The novel is described as being based upon true events, and the obvious source for Perina is Dr. Daniel Carleton Gajdusek, an NIH scientist and Nobel Prize winner who investigated the cause of the Kuru disease in Papua New Guinea and thereby helped establish the existence of prions – infectious misfolded proteins (in contrast to the living infectious agents known: bacteria, parasites, and (arguably ‘alive’) viruses). Like his fictional counterpart, Gajdusek adopted many children from the island nation, gave them Western educations, and ultimately was convicted to their sexual abuse, marring his scientific career.

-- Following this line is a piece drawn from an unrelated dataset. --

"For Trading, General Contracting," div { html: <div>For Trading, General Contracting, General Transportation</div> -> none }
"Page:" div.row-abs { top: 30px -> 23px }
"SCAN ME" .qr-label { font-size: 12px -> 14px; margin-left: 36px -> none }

And this brings us to the only flaw I see in this book – the science is poorly rendered and unrealistic. Kuru, like “Mad Cow Disease” and all prion diseases are neurodegenerative. They target the mind and involve protein aggregations and effects much like seen with something like Alzheimers. Rather than staying with prions, Yanagihara chooses to go with the more clichéd concept of seeking eternal life. This does allow display in the novel of scientific and economic greed more than a cure for prion disease might. But, Yanagihara still includes the neurodegeneration and subsequent slowing of the mind as a side effect of the longevity seen in the island tribe. Despite the perfect health of their body and the lack of its aging, their minds do slowly go until they become not unlike ‘vegetables’, or “Dreamers” as Perina dubs them. Their longevity as described in the novel is related to telomeres – the ends of chromosomes. And here is where the novel – for me, a biologist – failed miserably. While telomeres and aging are speculated to be related, it is hard to imagine how preventing aging in most of the body through alteration of telomere maintenance would somehow just not work in the brain, leading to the more prion-like side effects. In fact, it is more likely that a substance that extends overall life span by acting on telomeres would lead to a side effect of cancer, as telomere maintenance has a role in preventing cancer development. The copy I read is an uncorrected proof, so I also can only hope that the novel’s explanation of telomerase (the enzyme that MAINTAINS telomeres – not degrades them) is corrected. The description as it stands in the novel is backwards, and the inhibition of telomerase the text claims would rapidly shorten life, not extend it. Even with that correction, the overall ‘explanation’ is more of a MacGuffin than I would hope for from such an otherwise richly constructed novel.

Despite that flaw, I obviously enjoyed this novel immensely and it is one that would be amenable to rereading one day. Highly recommended for its beauty and the subtle undercurrents beneath the visible cultural reflections.